Psicologia del bagno, usi e costumi dietro quella porta

Lo studio è molto scientifico ma l’argomento induce per forza allo scherzo. E alla leggerezza dissacratoria. In Italia l’ha rilanciato Dagospia riprendendo ONU articolo del Daily Mail  ma chissà se verra mai Tradotto.  Psychology in the Bathroom” (la psicologia in bagno) illumina il lettore su quello che succede nella toilette, incluse specifiche su flatulenza, incontinenza e costipazione. Nonostante il tono ironico del libro, lo studio è totalmente scientifico.
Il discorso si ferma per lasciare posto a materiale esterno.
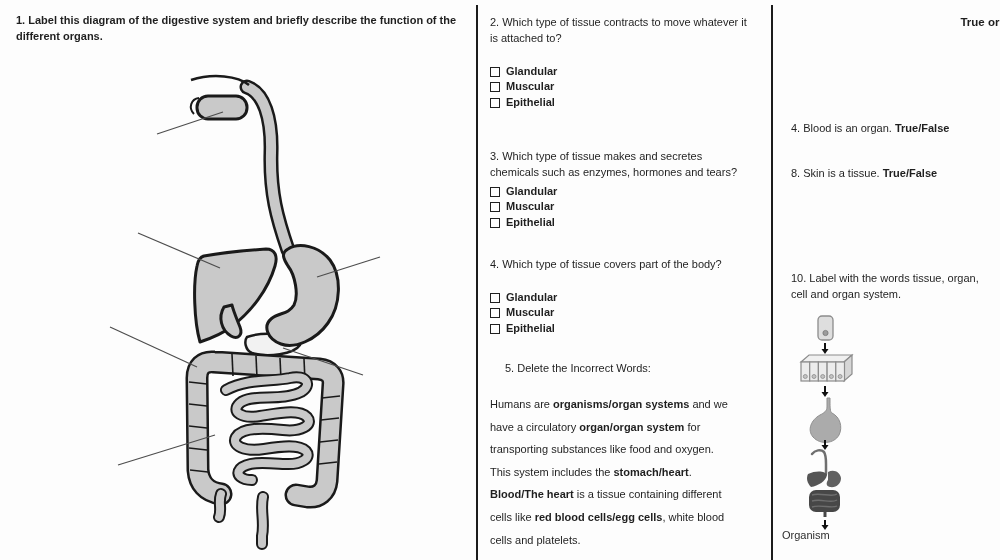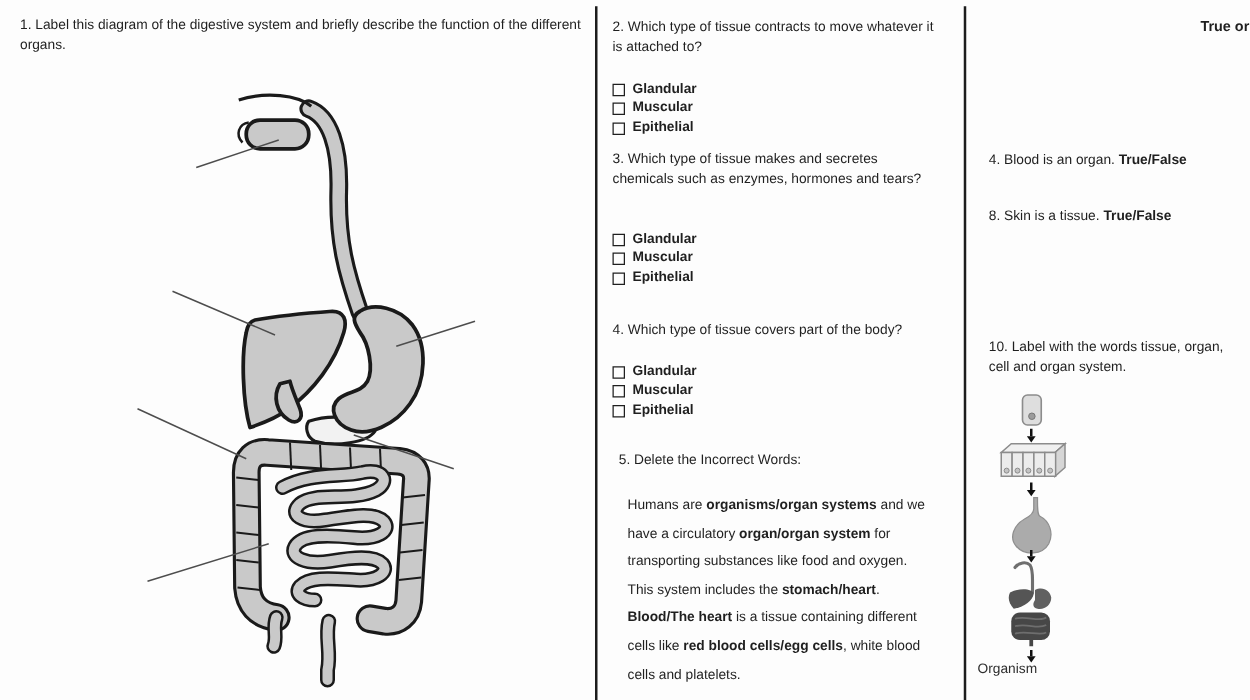"1. Label this diagram of" .q1 { font-weight: none -> bold }
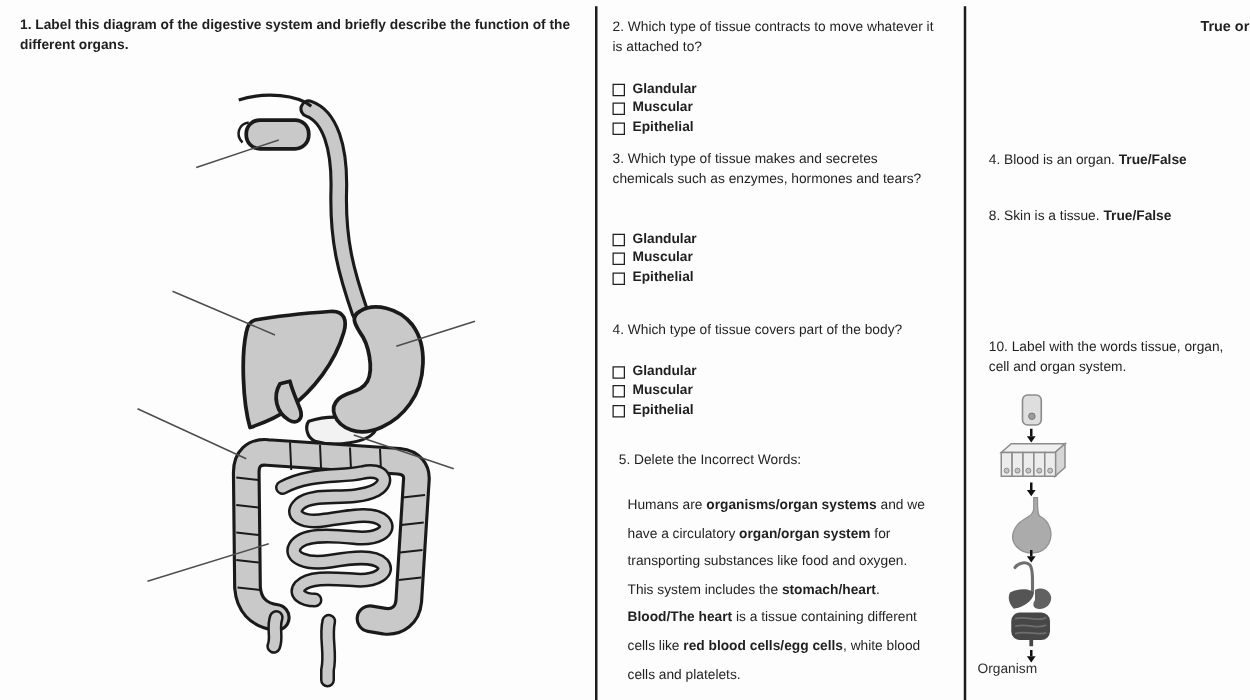"3. Which type of tissue" div.mq { top: 120px -> 149px }
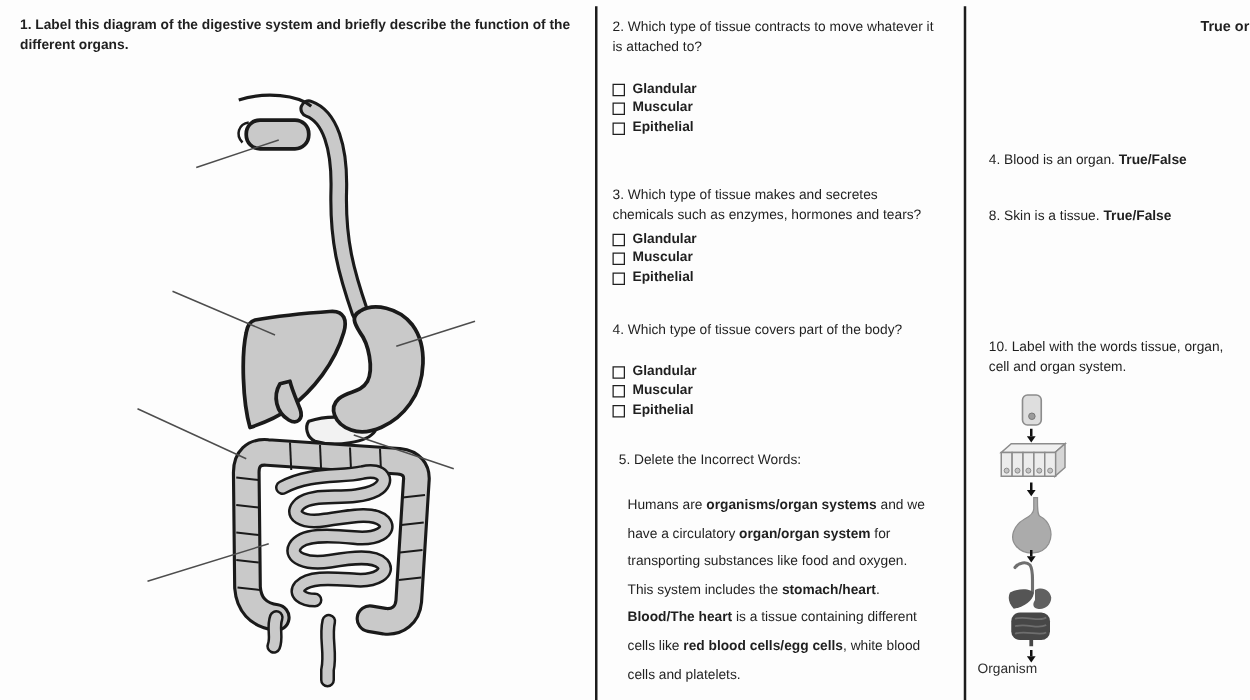"5. Delete the Incorrect Words:" .q5h { left: 480px -> 490px }
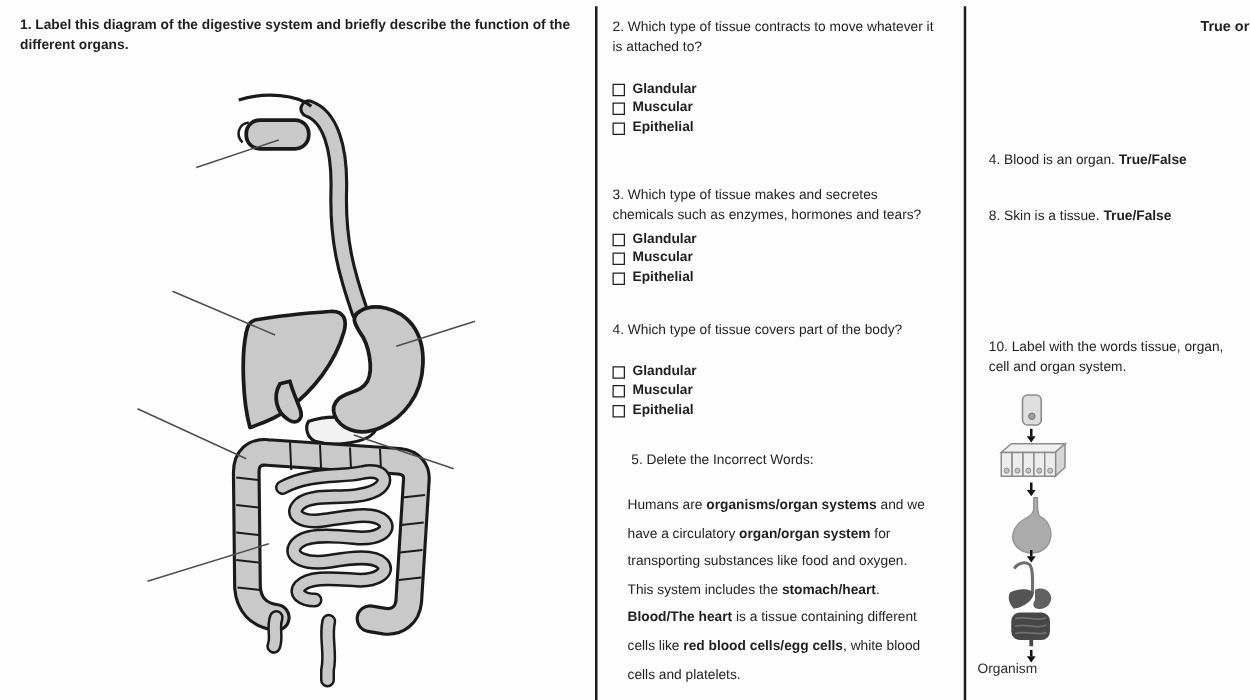"Humans are organisms/organ systems and" .para { left: 502px -> 490px }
La stitichezza è legata a tipi particolari di personalità? Perché proviamo vergogna o disgusto per le nostre abitudini in bagno? Sono solo alcune delle domande a cui il libro pubblicato da “Palgrave Macmillan” tenta di rispondere. Il volume è stato scritto dal professor Nick Haslam, capo del dipartimento di psicologia dell’università di Melbourne, e estende il campo allo studio dei graffiti nei bagni, al “pissing” erotico e agli aspetti ludici della flatulenza. Il “venticello” è ritenuto più accettabile quando è silenzioso, accidentale e inodore, invece è più detestabile quando è deliberato, rumoroso, e rilasciato in presenza di estranei. Però le scoregge sono più divertenti quando trovano la via di mezzo: inodori e rumorose. Haslam indaga anche sull’abitudine di imprecare. Studiando 25 lingue, si è scoperto che le imprecazioni fanno sempre riferimento alle feci (“merda!” è la più ricorrente). L’urina è ritenuta meno offensiva.